In a dissenting ruling, however, Justice DY Chandrachud said: “Bypassing Rajya Sabha to pass Aadhaar Act amounts to subterfuge and the law can be struck down. Aadhaar cannot be treated as money bill and passing a bill as money bill which is not a money bill is a fraud on the Constitution.” The Congress has taken a cue from the dissenting note to declare that it will approach a ‘seven-judge bench’ to challenge Tuesday’s verdict.

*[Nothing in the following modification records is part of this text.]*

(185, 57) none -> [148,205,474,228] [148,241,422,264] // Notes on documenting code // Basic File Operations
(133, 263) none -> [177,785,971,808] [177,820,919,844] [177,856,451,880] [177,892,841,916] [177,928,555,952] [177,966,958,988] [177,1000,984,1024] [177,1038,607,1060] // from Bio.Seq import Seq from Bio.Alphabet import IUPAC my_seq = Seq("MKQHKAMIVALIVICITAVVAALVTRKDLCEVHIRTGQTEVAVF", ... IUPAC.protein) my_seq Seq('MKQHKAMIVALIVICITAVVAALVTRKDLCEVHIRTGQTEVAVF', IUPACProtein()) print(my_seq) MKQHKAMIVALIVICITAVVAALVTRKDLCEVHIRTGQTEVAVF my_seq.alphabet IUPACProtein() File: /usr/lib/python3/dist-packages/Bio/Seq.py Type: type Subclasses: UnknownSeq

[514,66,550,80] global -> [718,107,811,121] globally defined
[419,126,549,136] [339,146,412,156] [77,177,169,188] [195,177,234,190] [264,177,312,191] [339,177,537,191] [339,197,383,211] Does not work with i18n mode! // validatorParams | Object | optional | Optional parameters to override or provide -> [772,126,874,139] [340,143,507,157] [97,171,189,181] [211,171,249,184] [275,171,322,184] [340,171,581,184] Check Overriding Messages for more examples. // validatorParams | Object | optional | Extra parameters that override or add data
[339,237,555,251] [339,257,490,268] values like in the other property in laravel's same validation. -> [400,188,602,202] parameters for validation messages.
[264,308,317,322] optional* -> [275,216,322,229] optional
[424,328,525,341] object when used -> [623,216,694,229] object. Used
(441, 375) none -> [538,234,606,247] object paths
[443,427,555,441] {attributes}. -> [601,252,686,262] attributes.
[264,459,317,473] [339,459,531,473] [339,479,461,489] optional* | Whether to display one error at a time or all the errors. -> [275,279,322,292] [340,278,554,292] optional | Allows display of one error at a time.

The government’s contention — that Aadhaar is not an infringe upon the privacy of individuals — was also upheld by the 4:1 majority judgment, that observed: “After going through the Aadhaar structure as demonstrated by the respondents in the PowerPoint presentation from the provisions of the Aadhaar Act and the machinery which the Authority has created for data protection, we are of the view that it is very difficult to create profile of a person simply on the basis of biometric and demographic information stored in CIDR. Insofar as authentication is concerned, the respondents rightly pointed out that there are sufficient safeguard mechanisms.”

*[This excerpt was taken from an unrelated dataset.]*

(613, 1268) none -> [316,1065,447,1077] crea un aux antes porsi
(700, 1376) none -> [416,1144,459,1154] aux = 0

On right to privacy, which has been deemed in 2017 by the Supreme Court as a fundamental right, the majority judgment observed that existence of the Aadhaar Act and delivery of welfare benefits fulfil the requirements of law and legitimacy of aim, and the scheme also achieves the third necessary condition of “proportionality” by ensuring that targeted beneficiaries and correctly identified and a balance is achieved between two competing fundamental rights: right to privacy on the one hand, and right to food, shelter and employment on the other.

The judgment further states that “Even if there is a conflict between the right to privacy and the right to food and shelter, the Aadhaar Act strikes a fair balance. The Aadhaar Act ensures human dignity and the right to life and liberty, hence there would be no reasonable expectation of privacy and autonomy.”

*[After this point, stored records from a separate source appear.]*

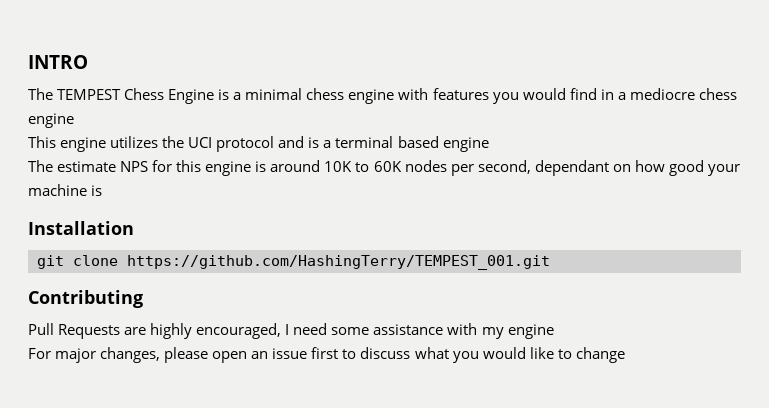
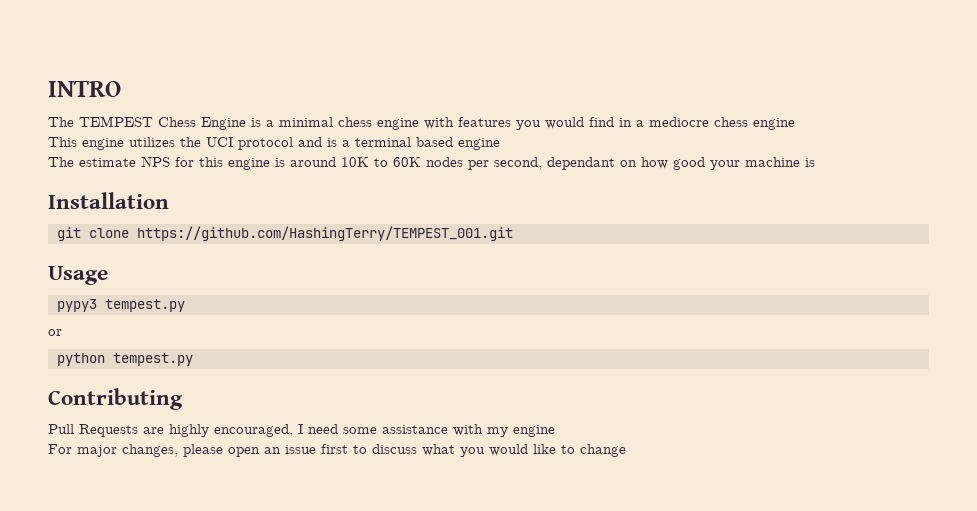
(550, 262) none -> [48,266,108,285] [57,299,185,312] [48,329,62,336] [57,353,193,366] // Usage // pypy3 tempest.py // or // python tempest.py

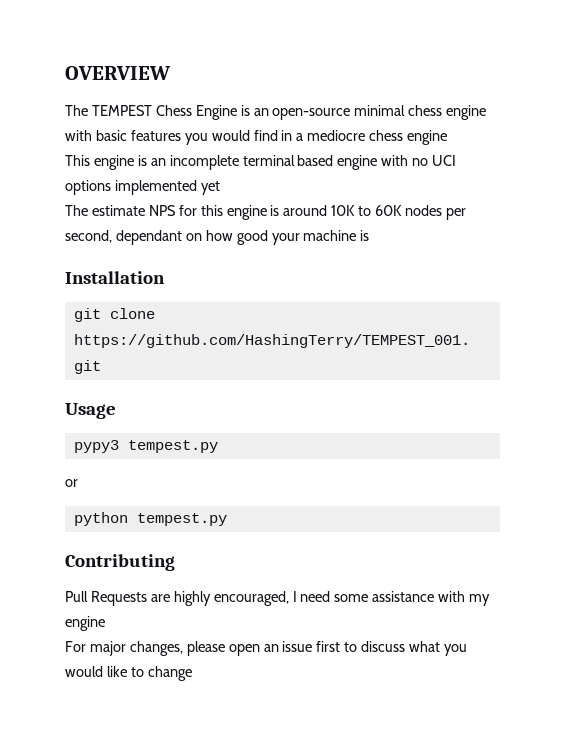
[48,81,121,97] INTRO -> [65,66,171,80] OVERVIEW
[266,120,274,127] a -> [253,108,351,120] an open-source
(454, 123) none -> [95,130,127,141] basic
[129,137,500,150] utilizes the UCI protocol and is a terminal based engine -> [137,155,457,170] [65,180,220,195] is an incomplete terminal based engine with no UCI options implemented yet

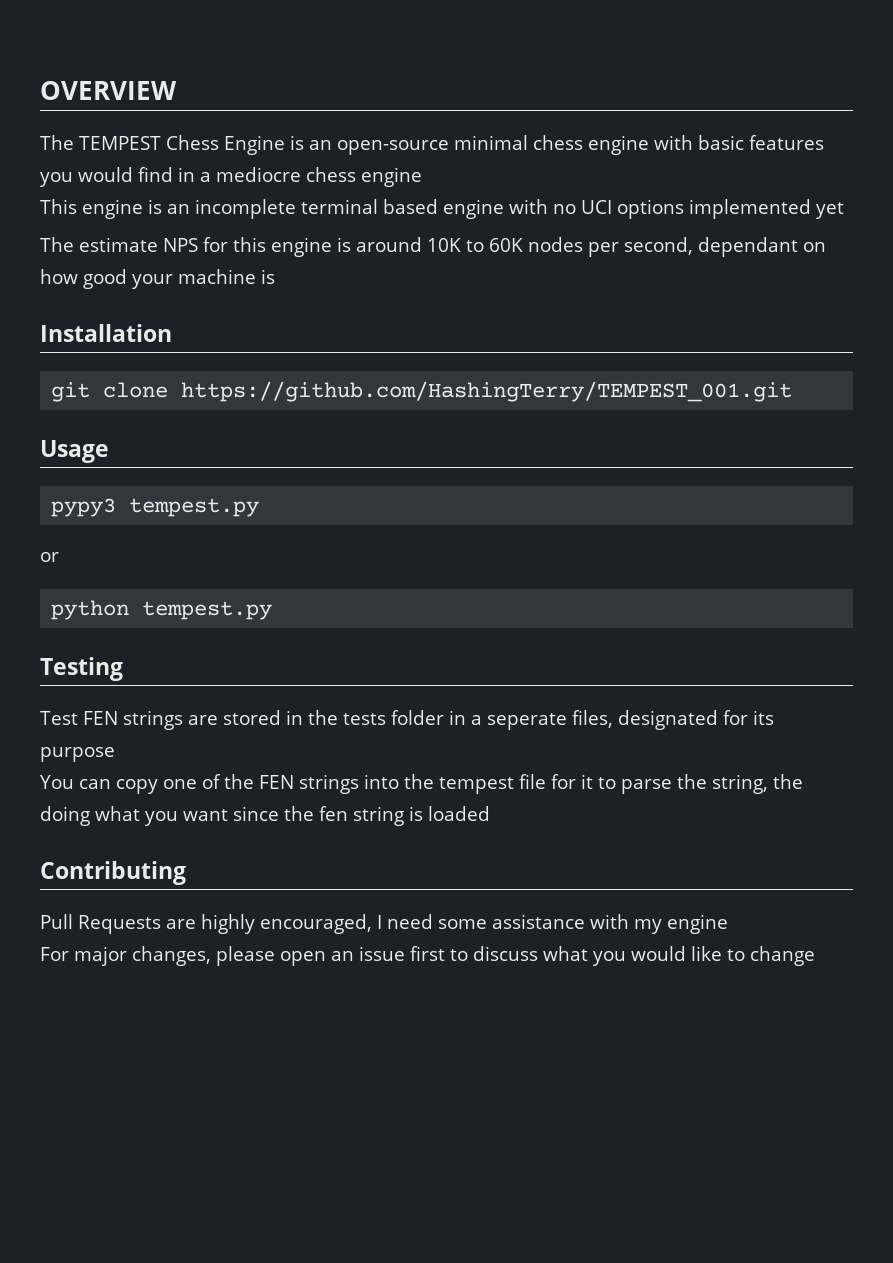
(227, 519) none -> [40,657,123,681] [40,710,774,730] [40,747,115,762] [40,774,803,794] [40,806,490,826] // Testing // Test FEN strings are stored in the tests folder in a seperate files, designated for its purpose // You can copy one of the FEN strings into the tempest file for it to parse the string, the doing what you want since the fen string is loaded

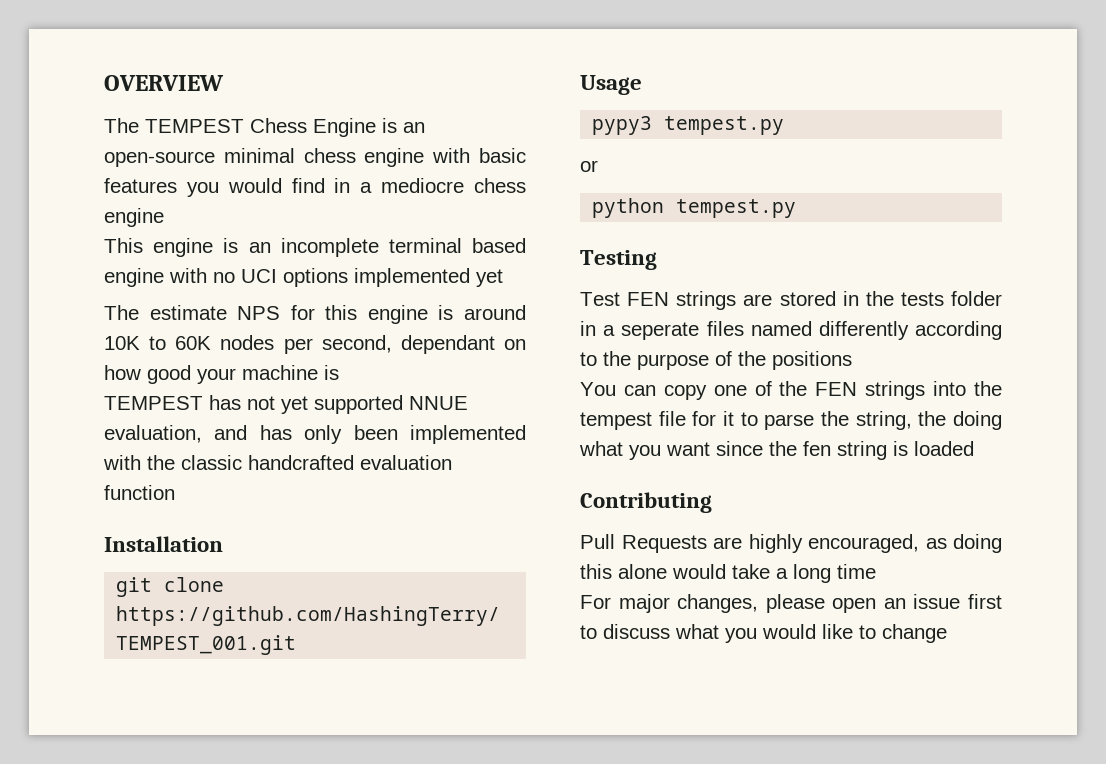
(275, 276) none -> [104,395,468,414] [104,425,526,444] [103,455,452,470] [104,485,175,500] // TEMPEST has not yet supported NNUE evaluation, and has only been implemented with the classic handcrafted evaluation function
[571,710,774,730] [40,747,115,762] files, designated for its purpose -> [706,321,1002,340] [580,351,852,370] files named differently according to the purpose of the positions
[377,914,728,934] I need some assistance with my engine -> [925,534,1002,553] [580,564,876,583] as doing this alone would take a long time

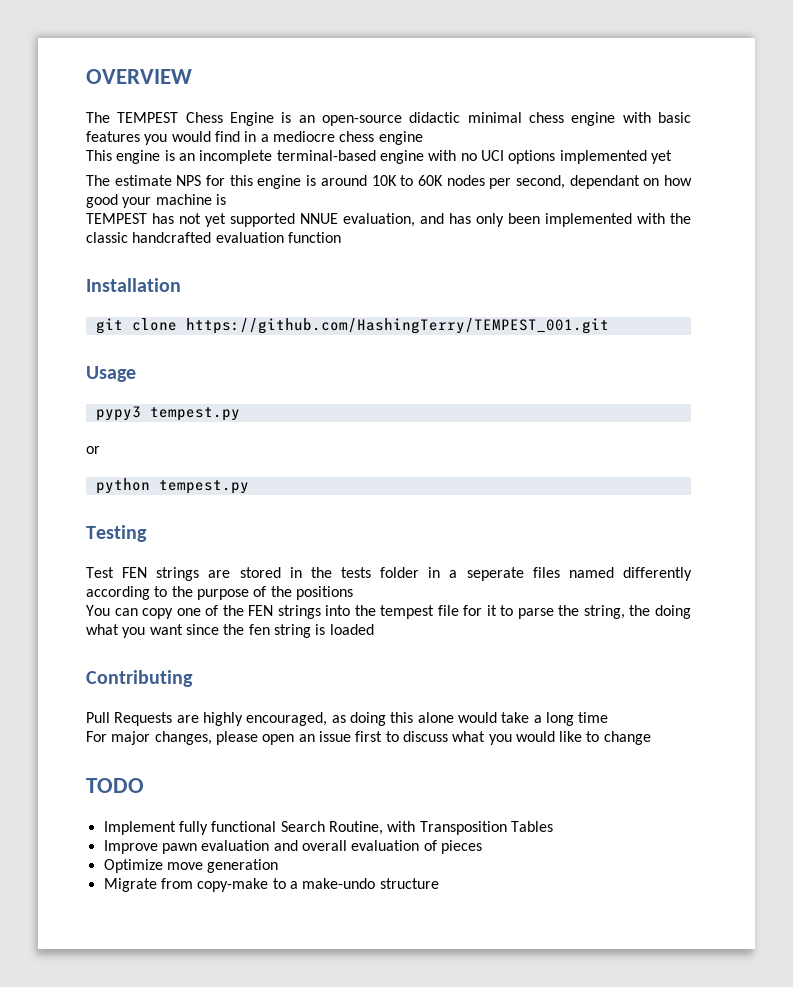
(215, 159) none -> [409,112,461,123] didactic
[388,238,526,253] terminal based -> [276,150,376,161] terminal-based
(947, 633) none -> [86,778,144,793] [103,821,553,835] [103,840,482,854] [103,859,279,873] [103,878,439,892] // TODO // Implement fully functional Search Routine, with Transposition Tables // Improve pawn evaluation and overall evaluation of pieces // Optimize move generation // Migrate from copy-make to a make-undo structure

To the contention from critics that Aadhaar may conversely lead to exclusion of benefits for those who do not possess the document, the Supreme Court observed that “insofar as the argument based on probabilistic system of Aadhaar, leading to ‘exclusion’ is concerned, the authority has claimed that biometric accuracy is 99.76 percent and the petitioners have also proceeded on that basis. In this scenario, if the Aadhaar project is shelved, 99.76 percent beneficiaries are going to suffer. Would it not lead to their exclusion?”

To this enlightened observation, the court also added: “We also clarify that no child shall be denied benefit of any of these schemes if, for some reasons, she is not able to produce the Aadhaar number and the benefit shall be given by verifying the identity on the basis of any other documents.”

The judgment therefore has also been interpreted by the BJP as a “victory for India and the pro-poor Modi government”, and the party highlighted the part where the court observes that “insofar as Section 2(b) is concerned, which defines ‘resident’, the apprehension expressed by the petitioners was that it should not lead to giving Aadhaar card to illegal immigrants. We direct the respondent to take suitable measures to ensure that illegal immigrants are not able to take such benefits.”

Jaitley pointed out that Aadhaar has led to savings of Rs 90,000 crore per year by rooting out duplicate and ghost beneficiaries among 122 crore Aadhaar users, and this money is helping the Centre and states implement more pro-poor schemes. Calling the judgment “historic”, Jaitley said that the apex court reinforced the importance of technology as a tool of governance, an instrument of delivering benefits to people and a tool for revenue collection. He said India cannot afford to be tech laggards, having missed the bus of industrial revolution.

The Congress may claim “victory” but it needs to remember that its version of Aadhaar had no legislative backing, unlike the BJP’s which has now been tested on the altar of judicial review.

In balance, the judgment strikes the right notes in ensuring that an essential tool of empowerment for the poor and greater tax compliance doesn’t fall prey to cynical politics, elitist conspiracy theories and Luddite concerns. Equally, it places restrictions on the government (should it wish to turn it into a mass surveillance mechanism), and stresses on need for greater data protection law. It is a landmark judgment.